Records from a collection
◇ ◇ ◇ ◇ ◇
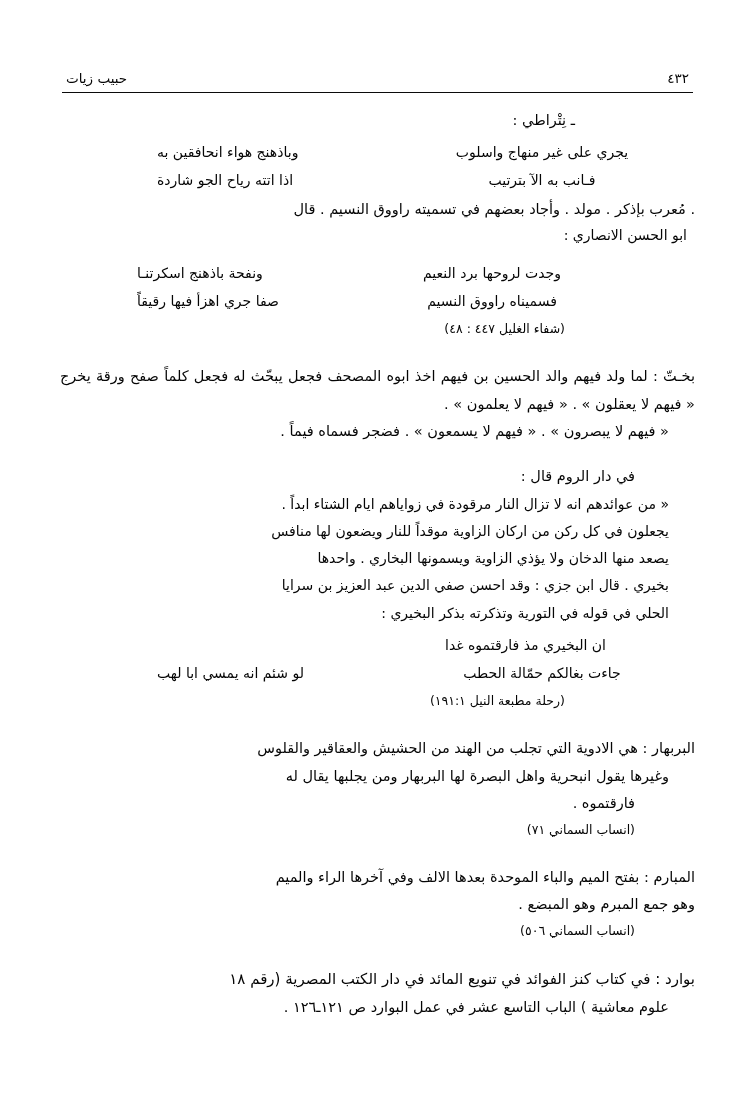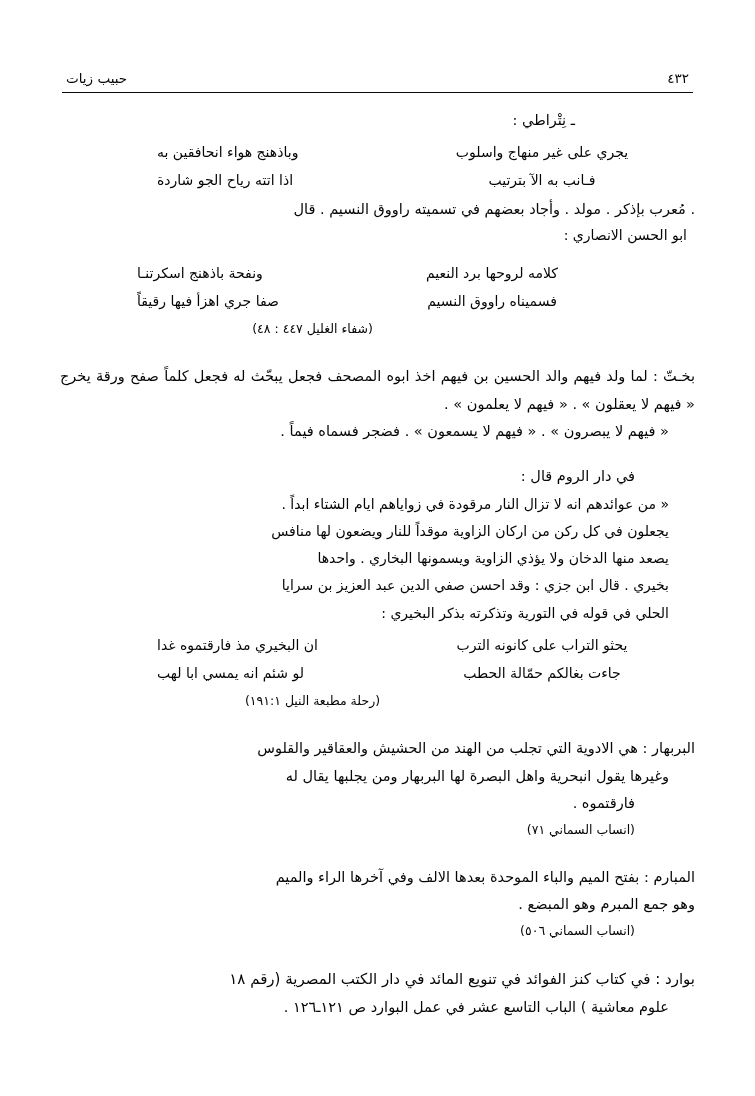--- a/index.html
+++ b/index.html
@@ -169,7 +169,7 @@
 
       <div class="verses narrow wide-indent">
         <div class="verse">
-          <span class="hemi first">كلامه لروحها برد النعيم</span>
+          <span class="hemi first">وجدت لروحها برد النعيم</span>
           <span class="hemi second">ونفحة باذهنج اسكرتنـا</span>
         </div>
         <div class="verse">

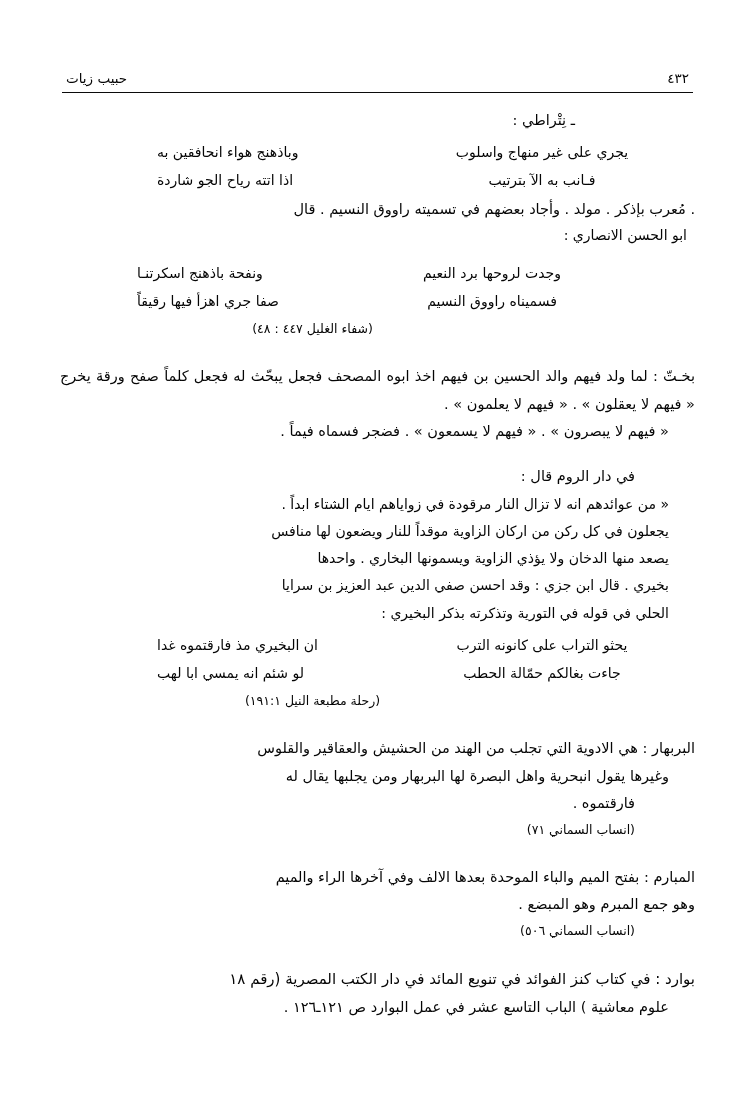--- a/index.html
+++ b/index.html
@@ -79,7 +79,7 @@
     letter-spacing: 0.3px;
   }
   .ref-right {
-    text-align: center;
+    text-align: right;
     padding-right: 130px;
   }
   .ref-center-left {

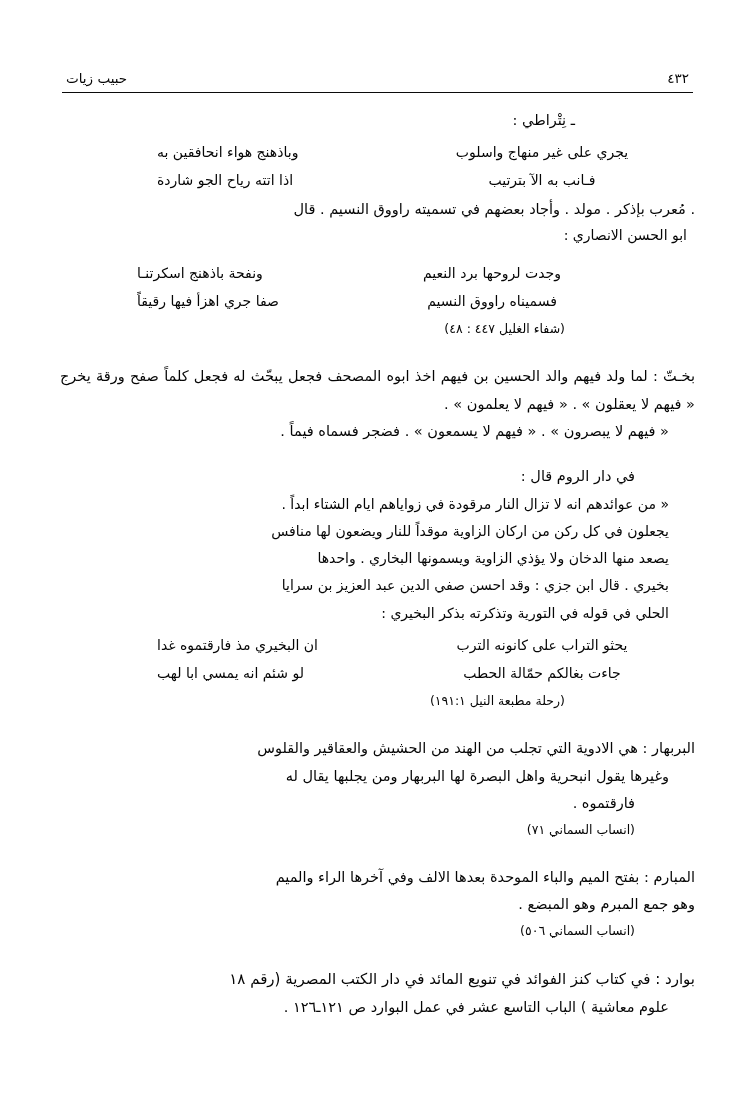--- a/index.html
+++ b/index.html
@@ -201,7 +201,6 @@
 
       <div class="verses">
         <div class="verse">
-          <span class="hemi first">يحثو التراب على كانونه الترب</span>
           <span class="hemi second">ان البخيري مذ فارقتموه غدا</span>
         </div>
         <div class="verse">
◇ ◇ ◇ ◇ ◇
**Problem description**:
Each line from the beginning of the entries up to and including the one containing "-201,7 +201,6 @@" must be restated exactly. Pictures are to be left out.

**Result of the task**:
--- a/index.html
+++ b/index.html
@@ -169,7 +169,7 @@
 
       <div class="verses narrow wide-indent">
         <div class="verse">
-          <span class="hemi first">كلامه لروحها برد النعيم</span>
+          <span class="hemi first">وجدت لروحها برد النعيم</span>
           <span class="hemi second">ونفحة باذهنج اسكرتنـا</span>
         </div>
         <div class="verse">

--- a/index.html
+++ b/index.html
@@ -79,7 +79,7 @@
     letter-spacing: 0.3px;
   }
   .ref-right {
-    text-align: center;
+    text-align: right;
     padding-right: 130px;
   }
   .ref-center-left {

--- a/index.html
+++ b/index.html
@@ -201,7 +201,6 @@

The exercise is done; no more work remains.